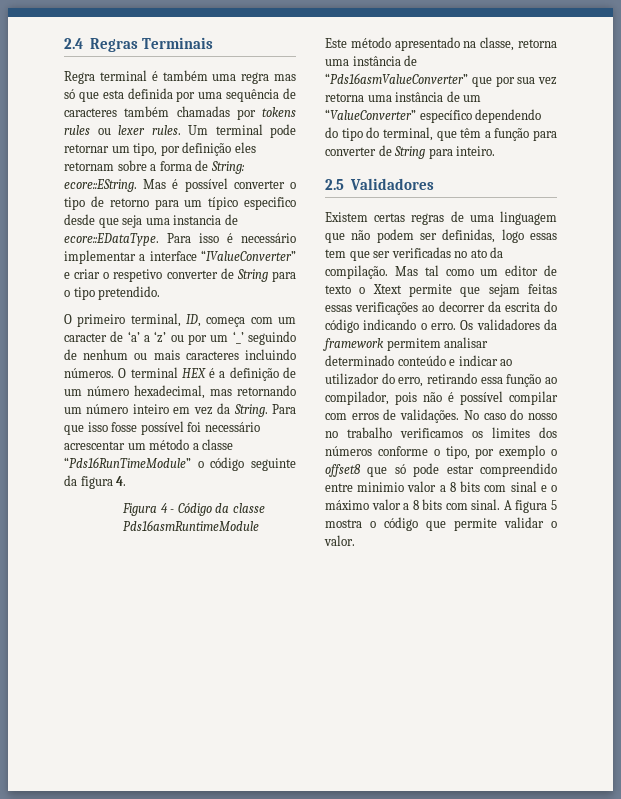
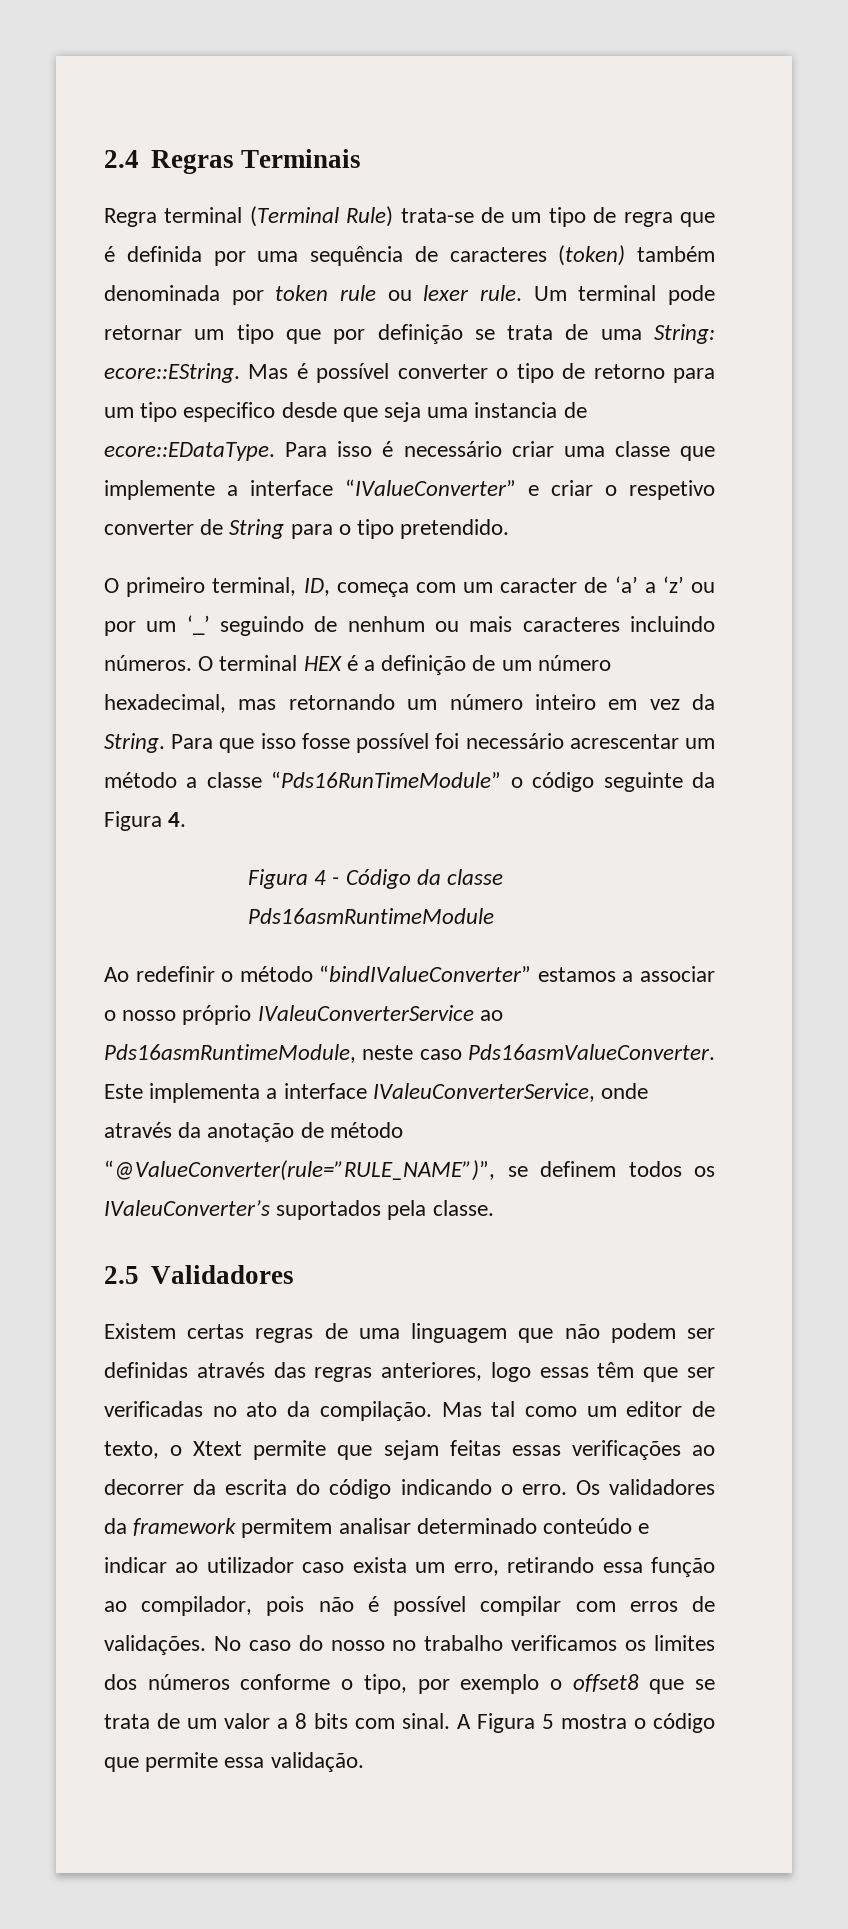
- Regra terminal é também uma regra mas só que esta definida por uma sequência de caracteres também chamadas por tokens rules ou lexer rules.
+ Regra terminal (Terminal Rule) trata-se de um tipo de regra que é definida por uma sequência de caracteres (token) também denominada por token rule ou lexer rule.
- Um terminal pode retornar um tipo, por definição eles retornam sobre a forma de String: ecore::EString.
+ Um terminal pode retornar um tipo que por definição se trata de uma String: ecore::EString.
- Mas é possível converter o tipo de retorno para um típico especifico desde que seja uma instancia de ecore::EDataType.
+ Mas é possível converter o tipo de retorno para um tipo especifico desde que seja uma instancia de ecore::EDataType.
- Para isso é necessário implementar a interface “IValueConverter” e criar o respetivo converter de String para o tipo pretendido.
+ Para isso é necessário criar uma classe que implemente a interface “IValueConverter” e criar o respetivo converter de String para o tipo pretendido.
- Para que isso fosse possível foi necessário acrescentar um método a classe “Pds16RunTimeModule” o código seguinte da figura 4.
+ Para que isso fosse possível foi necessário acrescentar um método a classe “Pds16RunTimeModule” o código seguinte da Figura 4.
- Este método apresentado na classe, retorna uma instância de “Pds16asmValueConverter” que por sua vez retorna uma instância de um “ValueConverter” específico dependendo do tipo do terminal, que têm a função para converter de String para inteiro.
+ Ao redefinir o método “bindIValueConverter” estamos a associar o nosso próprio IValeuConverterService ao Pds16asmRuntimeModule, neste caso Pds16asmValueConverter. Este implementa a interface IValeuConverterService, onde através da anotação de método “@ValueConverter(rule=”RULE_NAME”)”, se definem todos os IValeuConverter’s suportados pela classe.
- Existem certas regras de uma linguagem que não podem ser definidas, logo essas tem que ser verificadas no ato da compilação.
+ Existem certas regras de uma linguagem que não podem ser definidas através das regras anteriores, logo essas têm que ser verificadas no ato da compilação.
- Mas tal como um editor de texto o Xtext permite que sejam feitas essas verificações ao decorrer da escrita do código indicando o erro.
+ Mas tal como um editor de texto, o Xtext permite que sejam feitas essas verificações ao decorrer da escrita do código indicando o erro.
- Os validadores da framework permitem analisar determinado conteúdo e indicar ao utilizador do erro, retirando essa função ao compilador, pois não é possível compilar com erros de validações.
+ Os validadores da framework permitem analisar determinado conteúdo e indicar ao utilizador caso exista um erro, retirando essa função ao compilador, pois não é possível compilar com erros de validações.
- No caso do nosso no trabalho verificamos os limites dos números conforme o tipo, por exemplo o offset8 que só pode estar compreendido entre minimio valor a 8 bits com sinal e o máximo valor a 8 bits com sinal.
+ No caso do nosso no trabalho verificamos os limites dos números conforme o tipo, por exemplo o offset8 que se trata de um valor a 8 bits com sinal.
- A figura 5 mostra o código que permite validar o valor.
+ A Figura 5 mostra o código que permite essa validação.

:::::

Output consists of exactly the lines from the one containing "um valor a 8 bits com sinal." to the end of the records above, retyped without change and with nothing extra.

+ No caso do nosso no trabalho verificamos os limites dos números conforme o tipo, por exemplo o offset8 que se trata de um valor a 8 bits com sinal.
- A figura 5 mostra o código que permite validar o valor.
+ A Figura 5 mostra o código que permite essa validação.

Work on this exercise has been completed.